Given entries:
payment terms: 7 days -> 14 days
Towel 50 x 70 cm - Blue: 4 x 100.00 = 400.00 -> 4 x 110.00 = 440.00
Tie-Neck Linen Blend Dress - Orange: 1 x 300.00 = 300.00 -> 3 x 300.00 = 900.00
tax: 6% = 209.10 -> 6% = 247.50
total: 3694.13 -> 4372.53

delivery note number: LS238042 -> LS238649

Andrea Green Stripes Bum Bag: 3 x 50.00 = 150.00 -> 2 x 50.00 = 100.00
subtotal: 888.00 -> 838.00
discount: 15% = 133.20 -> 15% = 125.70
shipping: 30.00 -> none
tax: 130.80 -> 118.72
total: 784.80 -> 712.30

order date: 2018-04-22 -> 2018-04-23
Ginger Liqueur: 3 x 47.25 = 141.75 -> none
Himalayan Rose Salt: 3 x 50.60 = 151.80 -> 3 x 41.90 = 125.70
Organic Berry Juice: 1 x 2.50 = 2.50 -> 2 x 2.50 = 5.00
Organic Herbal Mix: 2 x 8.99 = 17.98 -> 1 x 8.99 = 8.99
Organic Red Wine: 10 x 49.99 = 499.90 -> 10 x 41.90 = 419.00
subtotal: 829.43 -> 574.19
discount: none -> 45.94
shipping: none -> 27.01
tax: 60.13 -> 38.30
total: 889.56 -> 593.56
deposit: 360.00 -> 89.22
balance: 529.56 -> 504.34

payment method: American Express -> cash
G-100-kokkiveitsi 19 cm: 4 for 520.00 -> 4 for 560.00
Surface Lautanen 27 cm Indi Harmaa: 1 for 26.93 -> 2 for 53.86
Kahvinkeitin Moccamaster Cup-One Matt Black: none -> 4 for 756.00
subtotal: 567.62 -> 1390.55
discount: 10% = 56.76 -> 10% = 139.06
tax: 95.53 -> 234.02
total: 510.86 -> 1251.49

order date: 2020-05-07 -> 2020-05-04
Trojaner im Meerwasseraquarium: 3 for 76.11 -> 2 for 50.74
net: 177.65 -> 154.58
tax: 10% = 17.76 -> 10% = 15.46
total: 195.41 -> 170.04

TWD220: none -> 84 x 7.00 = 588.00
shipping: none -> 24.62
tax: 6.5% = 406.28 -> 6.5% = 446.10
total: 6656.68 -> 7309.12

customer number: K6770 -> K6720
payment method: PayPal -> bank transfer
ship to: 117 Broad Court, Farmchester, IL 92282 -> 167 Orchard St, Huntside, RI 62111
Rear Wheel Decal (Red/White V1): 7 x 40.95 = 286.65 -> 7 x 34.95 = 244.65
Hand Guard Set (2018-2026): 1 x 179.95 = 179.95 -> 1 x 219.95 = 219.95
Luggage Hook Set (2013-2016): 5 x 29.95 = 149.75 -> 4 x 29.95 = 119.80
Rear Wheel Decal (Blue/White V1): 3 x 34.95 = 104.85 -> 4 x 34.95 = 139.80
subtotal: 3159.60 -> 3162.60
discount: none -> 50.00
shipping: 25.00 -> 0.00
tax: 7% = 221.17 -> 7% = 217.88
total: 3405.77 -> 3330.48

Task goal:
Only the count is wanted. Find the lines of the records that include the word "Blue" and state how many.

Written reply:
2